C’était un petit jardin

qui sentait bon le Métropolitain

qui sentait bon le Bassin Parisien…

chantait Dutronc en 1972

Pas de métro rue des jardins à Neuve-Eglise! Venez, je vous raconte…

Des coins et des recoins.

Le jardin de Thérèse et Augustin se parcourt et se découvre : on monte un escalier de briques, on se faufile sous les branches du pêcher, on se penche au-dessus de la rambarde du bassin, on monte on descend, on compte les salades dans leur bassine, on pêche des idées pour son propre jardin…il faut refaire un petit tour, on n’a pas tout vu…

La chariotte à basilic.

Petits personnages du jardin.

Un farfadet rêveur vous chuchotera des secrets, suspendu au-dessus du bassin.

Si vous avez de la chance, vous apercevrez fugitivement Georgette, notre grenouille un brin timide, mais fidèle au poste depuis l’année dernière. Elle a rencontré Georges (on a un témoin) mais il semblerait que cette amourette ait été sans lendemain: pas d’oeufs dans le bassin! Nous comptons sur Georgette pour gober les moustiques qui empoisonnent les veillées estivales.

Aperçu récemment: une lutte entre deux orvets, guerre de territoire, orgueil de mâle, merci les orvets qui régulent la population des limaces baveuses. La question des rampantes gloutonnes revenait souvent lors de la visite du jardin.

Farfadet rêveur.

La machine à souvenirs.

Si vous êtes un fidèle lecteur de la feuille de chou, vous la connaissez déjà: la vieille cuisinière en fonte qui trône à l’entrée du jardin sous le cerisier.

De nombreux visiteurs, allemands et français confondus, l’ont reconnue, la cuisinière de leur enfance!
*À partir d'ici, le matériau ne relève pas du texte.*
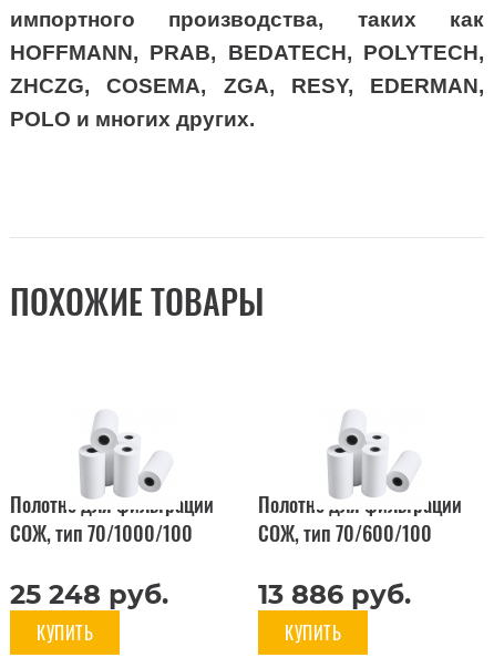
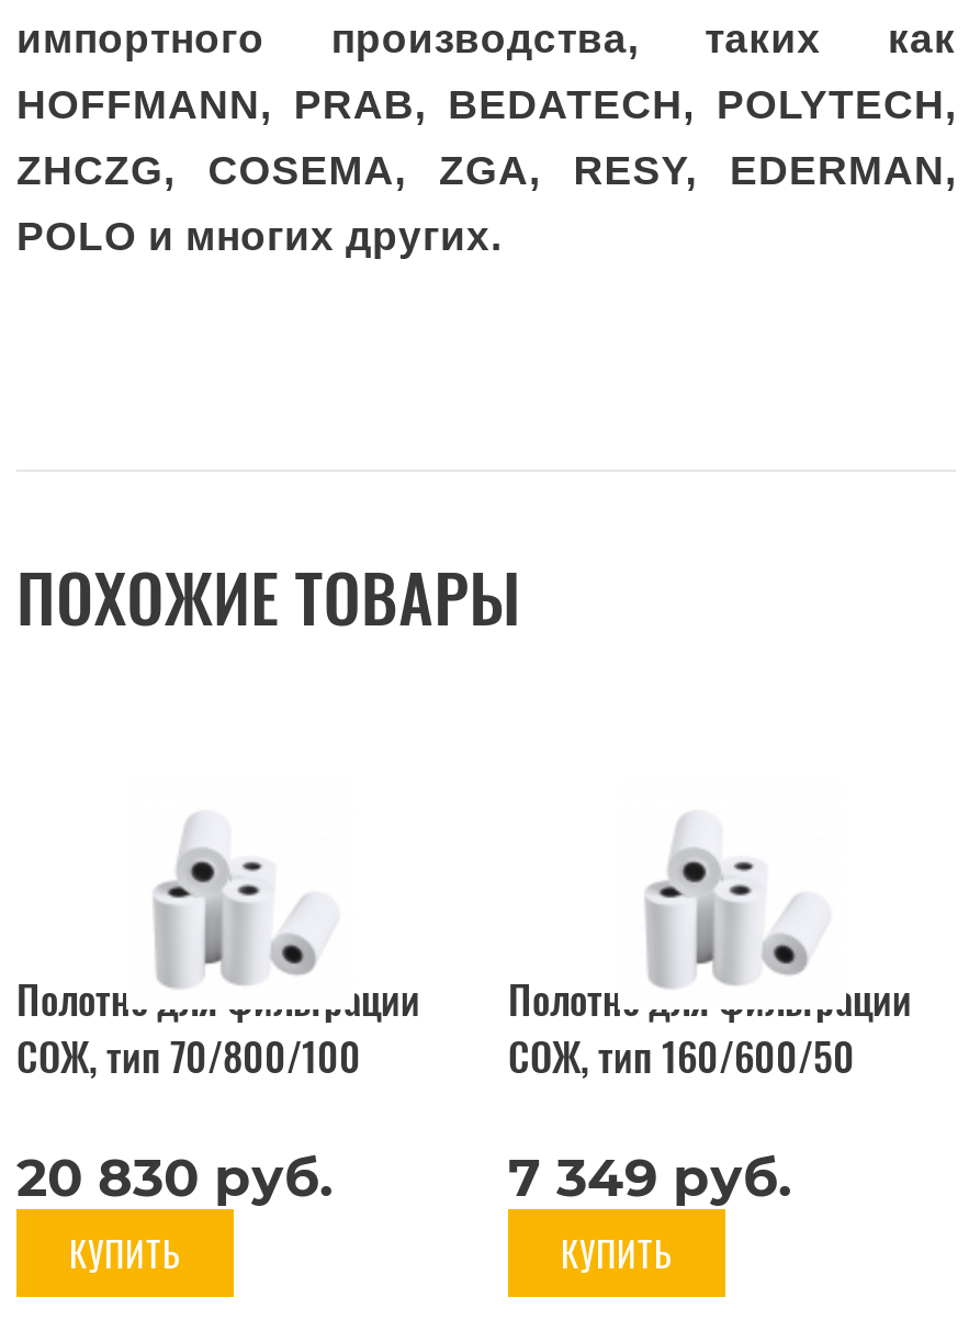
[10,519,193,548] СОЖ, тип 70/1000/100 -> [16,1028,361,1085] СОЖ, тип 70/800/100
[258,519,432,548] СОЖ, тип 70/600/100 -> [508,1028,855,1085] СОЖ, тип 160/600/50
[10,579,168,611] 25 248 руб. -> [16,1146,333,1210] 20 830 руб.
[258,579,411,611] 13 886 руб. -> [508,1146,791,1210] 7 349 руб.

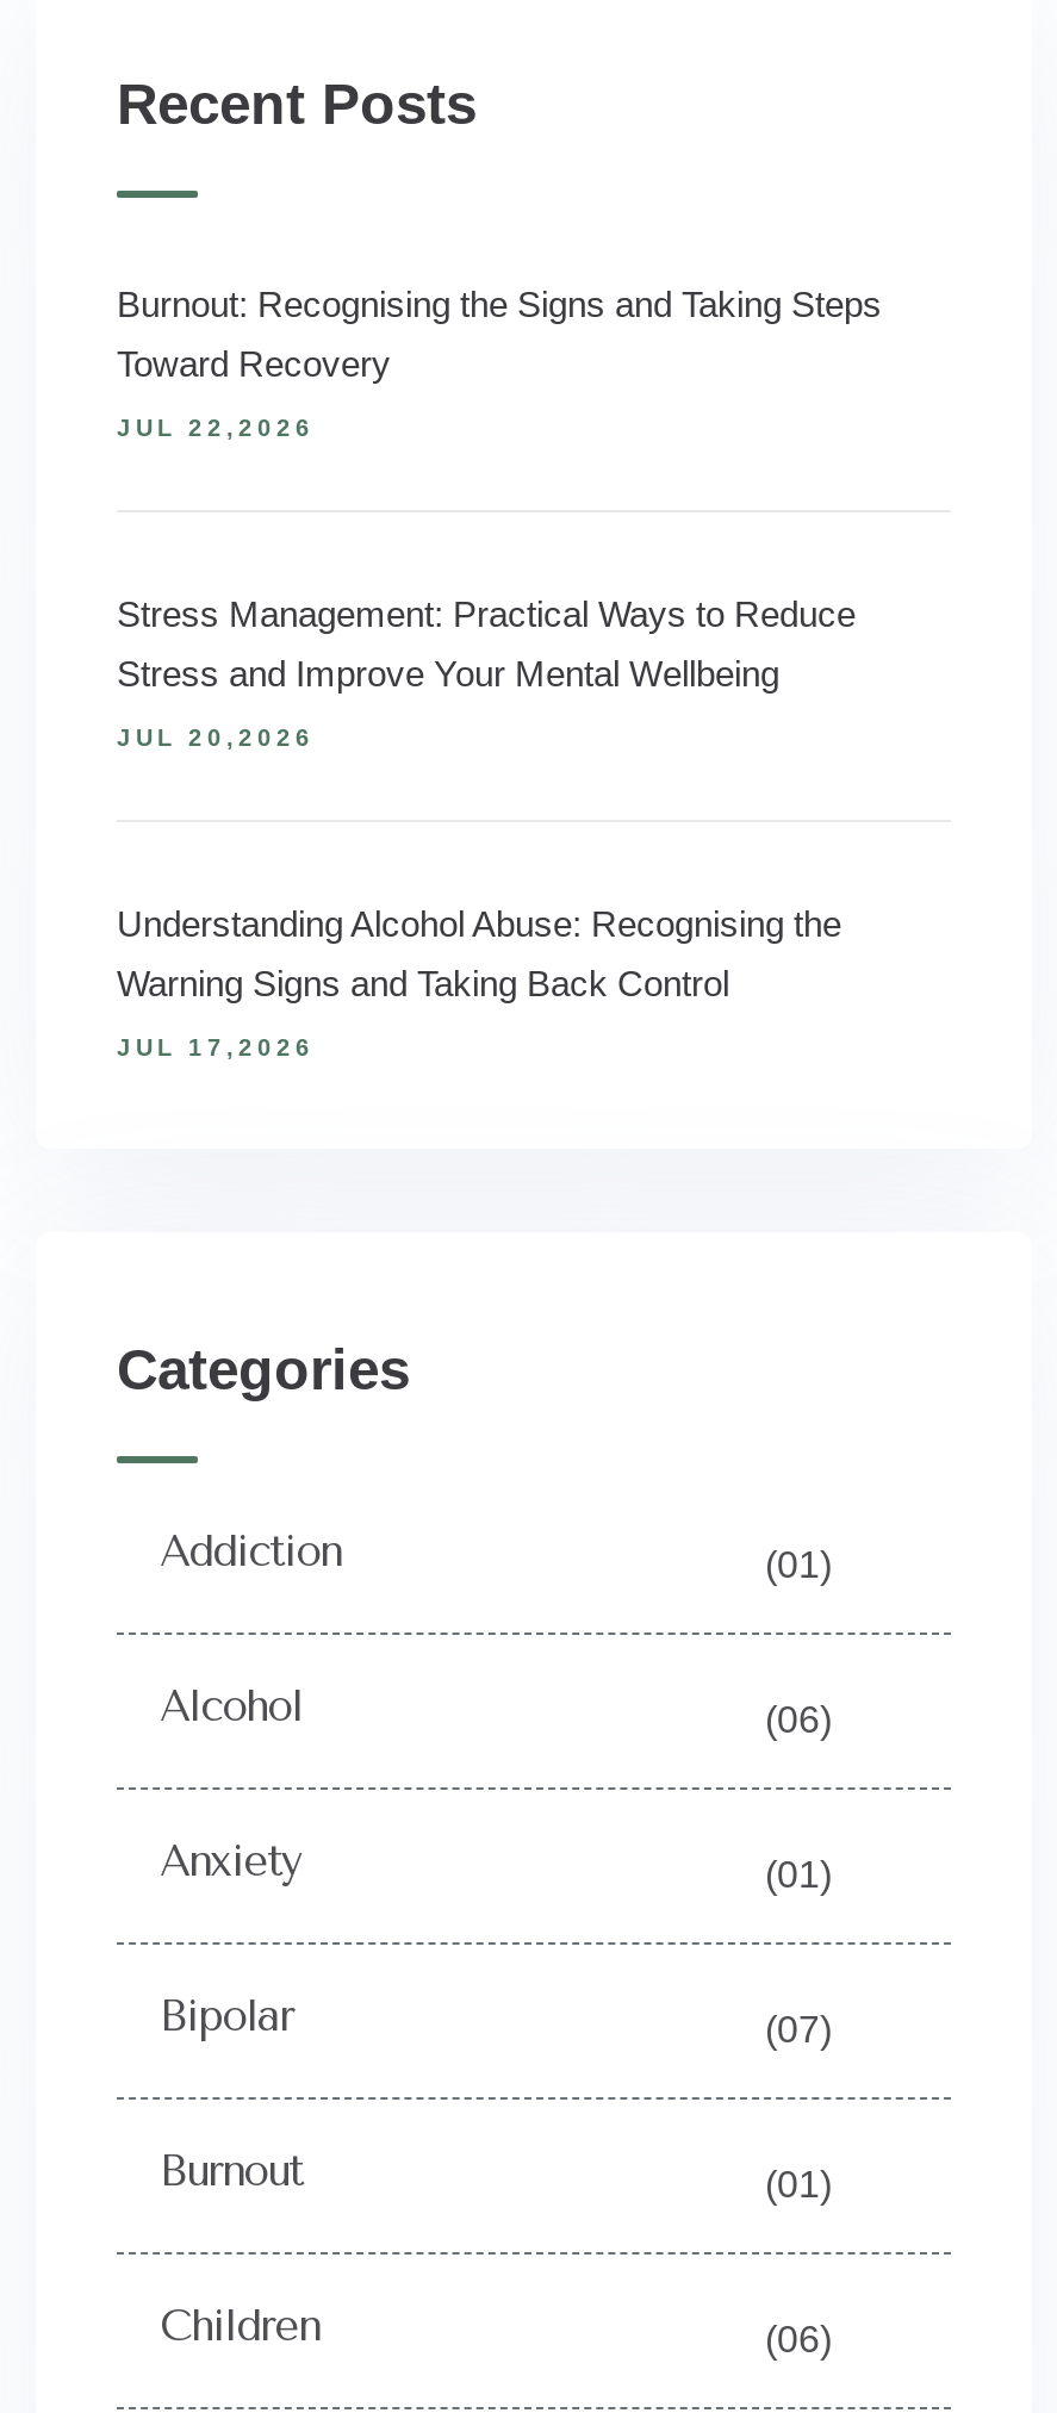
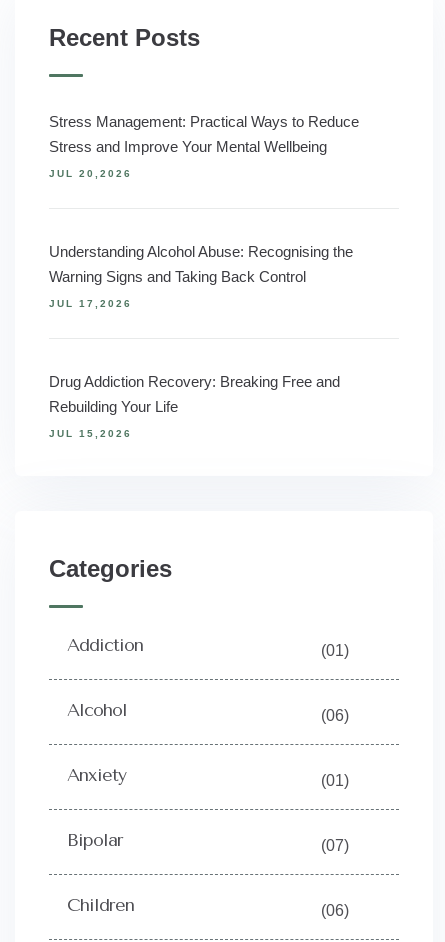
[117,283,882,440] Burnout: Recognising the Signs and Taking Steps | Toward Recovery | JUL 22,2026 -> none
moved [117,593,856,1060] -> [49,113,359,309]: Stress Management: Practical Ways to Reduce | Stress and Improve Your Mental Wellbeing | JUL 20,2026 | Understanding Alcohol Abuse: Recognising the | Warning Signs and Taking Back Control | JUL 17,2026
none -> [49,373,340,439] Drug Addiction Recovery: Breaking Free and | Rebuilding Your Life | JUL 15,2026
[160,2144,832,2204] Burnout | (01) -> none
Et elle a déclenché une kyrielle de souvenirs nostalgiques…

On y  posait des petites pommes rouges que les enfants dégustaient toute chaudes au retour de l’école (Marie-Rose)

La brique qui tiédissait dans le four se glissait sous les draps à l’heure du coucher. (anonyme)

On avait de l’eau chaude grâce au bateau(!) das Schiff , il suffisait de soulever le couvercle. (visiteur allemand)

Et je garde pour la bonne bouche le souvenir de Joseph: son grand-père posait sur la plaque de gros escargots tout juste ramassés au jardin. (âmes sensibles s’abstenir!) La pov’bête se racornissait, le papi coupait alors le pied du colimaçon à l’aide de son canif au ras de la coquille et partageait son « goûter » avec Joseph. Du chewing-gum! en a conclu Joseph, encore ému en me racontant ce souvenir de ses jeunes années.

C'est en se plantant qu'on devient cultivé...Questions des visiteurs.

Vous avez planté beaucoup de légumes. Vous êtes nombreux?

Faut-il percer les bassines avant de planter des salades?

Comment sauver un pommier attaqué par des champignons.

On peut cueillir une cerise en passant?

C’est quoi les boites en fer autour des légumes?

Vous avez beaucoup de limaces? Vous faites comment?

J’ai vu des oyas, ça fonctionne comment? Il en faut beaucoup?

C’est drôle les ficelles pour soutenir les tomates! C’est efficace?

 

Anti-limaces.

Le célèbre stand.

Comme d’habitude, des bénévoles (bien courageux, fidèles malgré la grosse chaleur…) sont là, à l’entrée du jardin pour répondre aux diverses questions, expliquer la philosophie que prône l’ACJCA, présenter la formation qui permettra de se perfectionner ou simplement de commencer un jardin. Les oyas, le paillage, l’arrosage, la récolte des graines, la lutte contre les gastéropodes, les questions ne manquent pas…On apprend chaque jour en fréquentant d’autres mordus de la terre!

Le stand d'accueil et d'informations.